One variant on this claim is that tax cuts for seniors will make a state a retirement destination. However, a new paper in the peer-reviewed National Tax Journal shows that those breaks also don’t work—a finding that has big implications for Kentucky given the generosity of its senior tax preferences. In the paper, Karen Conway and Jonathan Rork find that migration patterns among the elderly were not affected by changes in state tax laws designed to benefit them over a thirty year period. They write that “our results are overwhelming in their failure to reveal any consistent effect of state income tax breaks on elderly migration.”1

A 2006 survey showed that Kentucky provided among the biggest state tax breaks for seniors. Kentucky exempts the first $41,110 of pension income from the income tax—even if the senior receiving the exemption has a high income. We also provide a senior property tax homestead exemption regardless of ability to pay, and fully exempt social security income from the income tax (15 states only partially exempt it).

Rather than resulting in economic benefits to the state (i.e., by encouraging migration), these tax breaks reduce the revenue we have for schools, health care and other needs by hundreds of millions of dollars a year. And such large tax breaks will be an even bigger challenge in Kentucky as the population ages.

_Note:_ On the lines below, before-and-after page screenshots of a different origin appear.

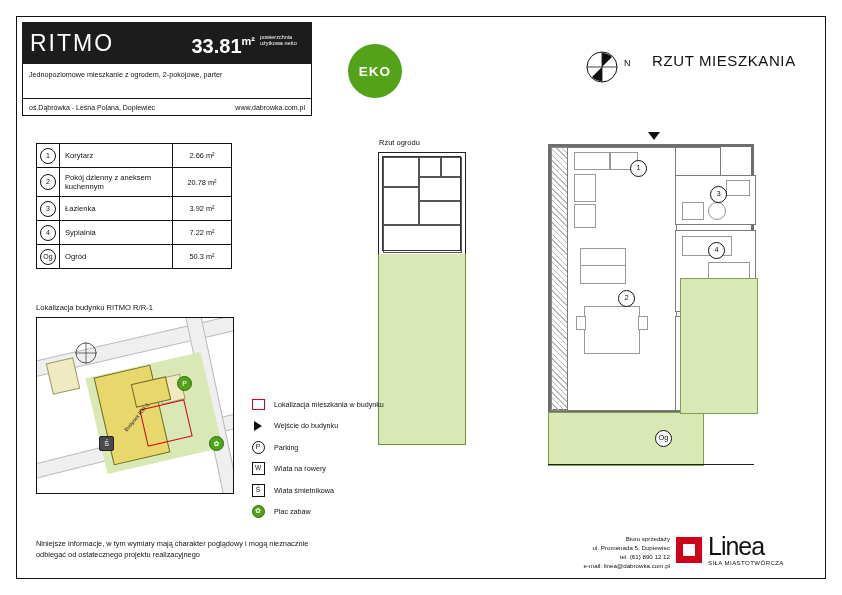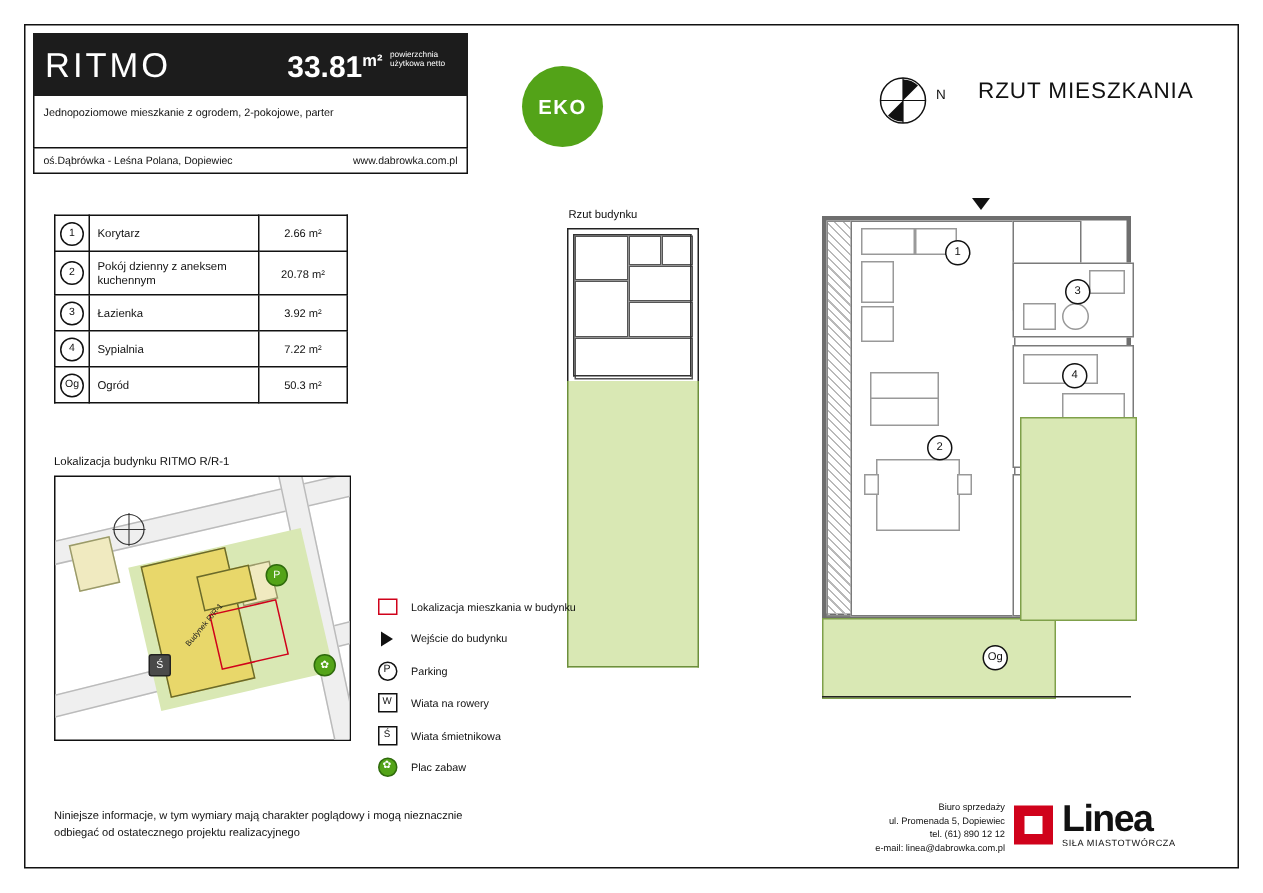--- a/index.html
+++ b/index.html
@@ -274,7 +274,7 @@
   <div class="compass-n">N</div>
   <div class="rzut-title">RZUT MIESZKANIA</div>
 
-  <div class="garden-label">Rzut budynku</div>
+  <div class="garden-label">Rzut ogrodu</div>
   <div class="garden-box">
     <div class="mini-room" style="left:4px;top:4px;width:34px;height:28px;"></div>
     <div class="mini-room" style="left:40px;top:4px;width:20px;height:18px;"></div>

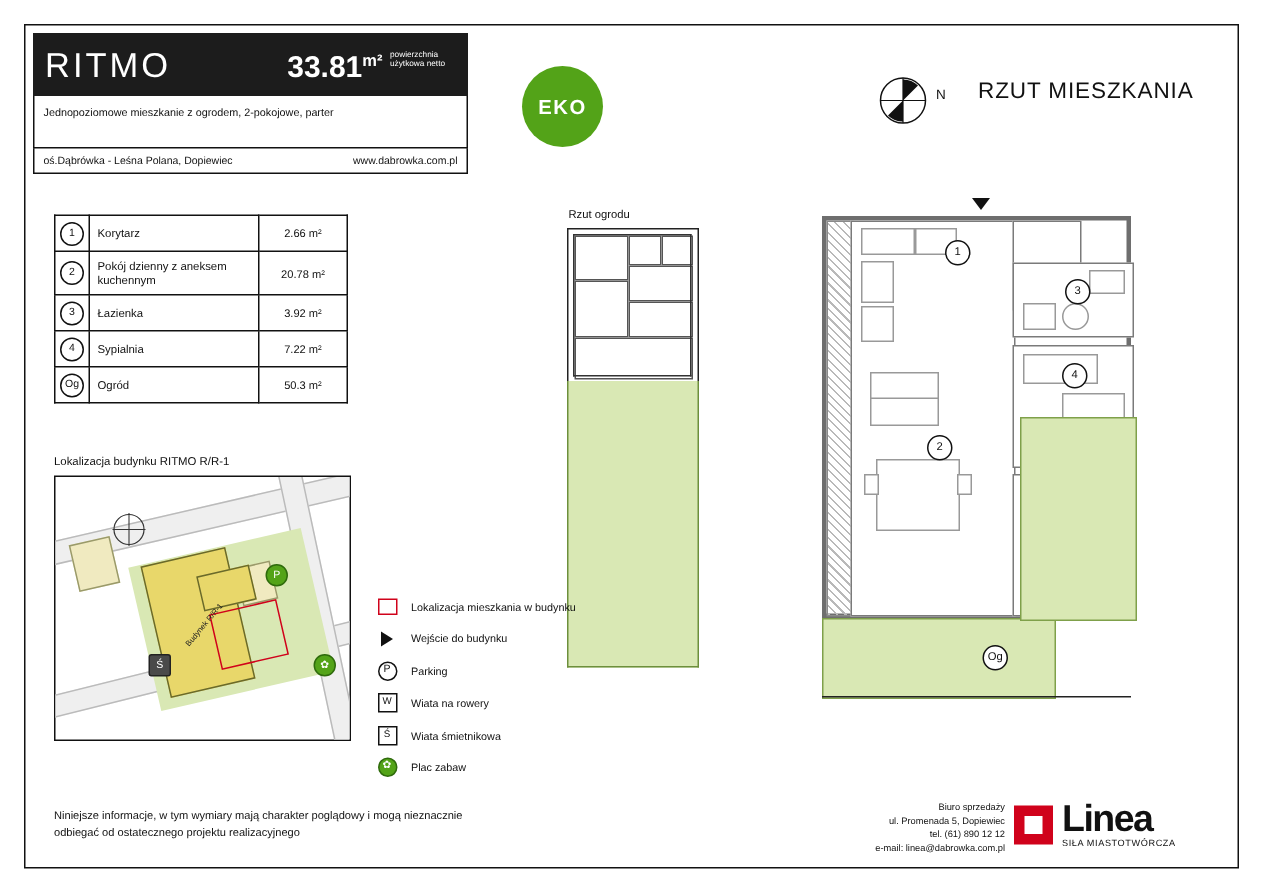--- a/index.html
+++ b/index.html
@@ -202,7 +202,7 @@
     content:"";position:absolute;left:7px;top:7px;width:12px;height:12px;background:#fff;
   }
   .linea-word{
-    font-size:25px;font-weight:700;letter-spacing:-1px;line-height:24px;
+    font-size:25px;font-weight:400;letter-spacing:-1px;line-height:24px;
   }
   .linea-sub{
     font-size:6.1px;letter-spacing:.4px;text-align:right;margin-top:1px;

Reforming the tax system means making changes that allow for a more adequate and sustainable flow of revenues for the public investments that are needed to grow the economy and improve quality of life. Reform also means asking everyone to pay their fair share. Any sensible tax reform in Kentucky should reduce senior tax preferences, particularly those given to high-income individuals who are best able to help support needed public services.

  1. Karen Smith Conway and Jonathan C. Rork, “No Country for Old Men (or Women)—Do State Tax Policies Drive Away the Elderly?” National Tax Journal (June 2012), Volume 64, No. 2.